Leticia: There are so many urgent issues. During Covid, it has been hard not to get overwhelmed by how we are always one of the hardest hit and hardest working communities. Beyond all the crises we are navigating, I am mindful of how it continues to be so complicated to understand and articulate the complexity of our identities and experiences. In my research for the classes I teach at San Francisco State in Latina,Latino Studies, I work to center Indigenous and African experiences as I teach about the Central America and Latin America diaspora. The project of decolonization is life long.
BoldLatina:If you could change one thing about the world today that would make it better for women, especially women of color/Latina/x/Black Women, what would it be?
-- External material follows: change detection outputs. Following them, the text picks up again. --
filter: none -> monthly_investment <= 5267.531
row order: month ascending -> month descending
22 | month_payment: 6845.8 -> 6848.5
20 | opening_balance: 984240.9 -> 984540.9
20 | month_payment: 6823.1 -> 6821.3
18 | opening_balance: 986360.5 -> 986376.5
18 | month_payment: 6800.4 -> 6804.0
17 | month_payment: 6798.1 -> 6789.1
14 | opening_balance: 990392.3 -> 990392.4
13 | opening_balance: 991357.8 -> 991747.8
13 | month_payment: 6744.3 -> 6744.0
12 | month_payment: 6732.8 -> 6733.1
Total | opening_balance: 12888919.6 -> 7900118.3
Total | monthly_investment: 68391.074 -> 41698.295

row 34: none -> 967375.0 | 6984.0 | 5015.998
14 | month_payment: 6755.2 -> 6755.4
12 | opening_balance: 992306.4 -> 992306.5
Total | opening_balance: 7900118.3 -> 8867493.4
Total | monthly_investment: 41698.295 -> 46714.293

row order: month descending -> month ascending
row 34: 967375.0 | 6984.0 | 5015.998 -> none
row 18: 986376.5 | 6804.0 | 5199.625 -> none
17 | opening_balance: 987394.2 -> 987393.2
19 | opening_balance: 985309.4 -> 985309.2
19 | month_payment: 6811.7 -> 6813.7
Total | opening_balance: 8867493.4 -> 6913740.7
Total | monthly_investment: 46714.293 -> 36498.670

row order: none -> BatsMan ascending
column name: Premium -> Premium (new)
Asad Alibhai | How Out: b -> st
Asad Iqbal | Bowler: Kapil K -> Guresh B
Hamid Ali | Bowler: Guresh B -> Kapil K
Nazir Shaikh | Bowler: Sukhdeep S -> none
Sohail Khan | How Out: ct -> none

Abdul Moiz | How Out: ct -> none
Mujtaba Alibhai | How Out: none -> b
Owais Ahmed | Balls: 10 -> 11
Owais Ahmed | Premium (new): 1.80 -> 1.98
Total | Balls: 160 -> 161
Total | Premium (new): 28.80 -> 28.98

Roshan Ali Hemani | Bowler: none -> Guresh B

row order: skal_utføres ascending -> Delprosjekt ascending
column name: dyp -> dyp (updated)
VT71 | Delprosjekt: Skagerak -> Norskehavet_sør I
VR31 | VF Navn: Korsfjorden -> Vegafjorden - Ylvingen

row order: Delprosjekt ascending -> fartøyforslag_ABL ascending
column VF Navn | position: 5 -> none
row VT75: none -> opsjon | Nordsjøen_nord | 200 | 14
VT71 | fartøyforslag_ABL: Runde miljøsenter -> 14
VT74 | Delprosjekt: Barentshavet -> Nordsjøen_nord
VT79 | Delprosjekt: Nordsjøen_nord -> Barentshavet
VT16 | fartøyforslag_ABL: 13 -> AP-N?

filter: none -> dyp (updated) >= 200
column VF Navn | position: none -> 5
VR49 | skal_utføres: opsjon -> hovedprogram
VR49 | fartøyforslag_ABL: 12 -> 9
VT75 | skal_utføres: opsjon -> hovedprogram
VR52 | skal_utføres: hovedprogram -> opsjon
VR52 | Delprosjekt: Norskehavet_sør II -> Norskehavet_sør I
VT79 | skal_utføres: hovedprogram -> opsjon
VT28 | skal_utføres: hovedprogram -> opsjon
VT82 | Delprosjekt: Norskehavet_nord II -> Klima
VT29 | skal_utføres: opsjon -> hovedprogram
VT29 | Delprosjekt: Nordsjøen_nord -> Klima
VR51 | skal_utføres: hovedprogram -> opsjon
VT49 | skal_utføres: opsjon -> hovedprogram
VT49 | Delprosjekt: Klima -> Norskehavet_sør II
Leticia: If I could go back in time, before the Middle Passage, before Conquest, and redirect history, I would stop the ships before they ever left. I would want to weed out the hate and greed that has left us with so much healing work and intergenerational trauma. White supremacy and colonization are the poisonous roots of our existence––the wounds that lie within the creation of the Américas. I don’t believe in magic solutions or silver bullets, but I do believe in the magic of spirit and narrative and community, all the things slavery and colonization tried to destroy.
BoldLatina: What, in your opinion, makes someone a BoldLatina?
Leticia: The title of my book of poetry, is Mucha Muchacha, Too Much Girl. It is a feminist answer to the song by Esquivel, but it also aims to own what I’ve been told my whole life: that I was too much, too loud, too bold. It took me a long time to realize that this was a gift, and an actual compliment, even when someone meant it as a critique. I see you out there, taking care of siblings and elders; I see you out there, like me, working multiple jobs; I see you out there breaking intergenerational cycles and choosing new paths. And also, it is healthy and necessary to ask for help, to take care of yourself. Be bold enough to be soft and still at times too (in between the times of being a bold boss).
BoldLatina: Any advice for other BoldLatinas out there you would like to share?
Leticia: There are no maps for us, so trust yourself to be the cartographer. Authorize yourself, and know, that when you are told you are too much, then you are doing something right.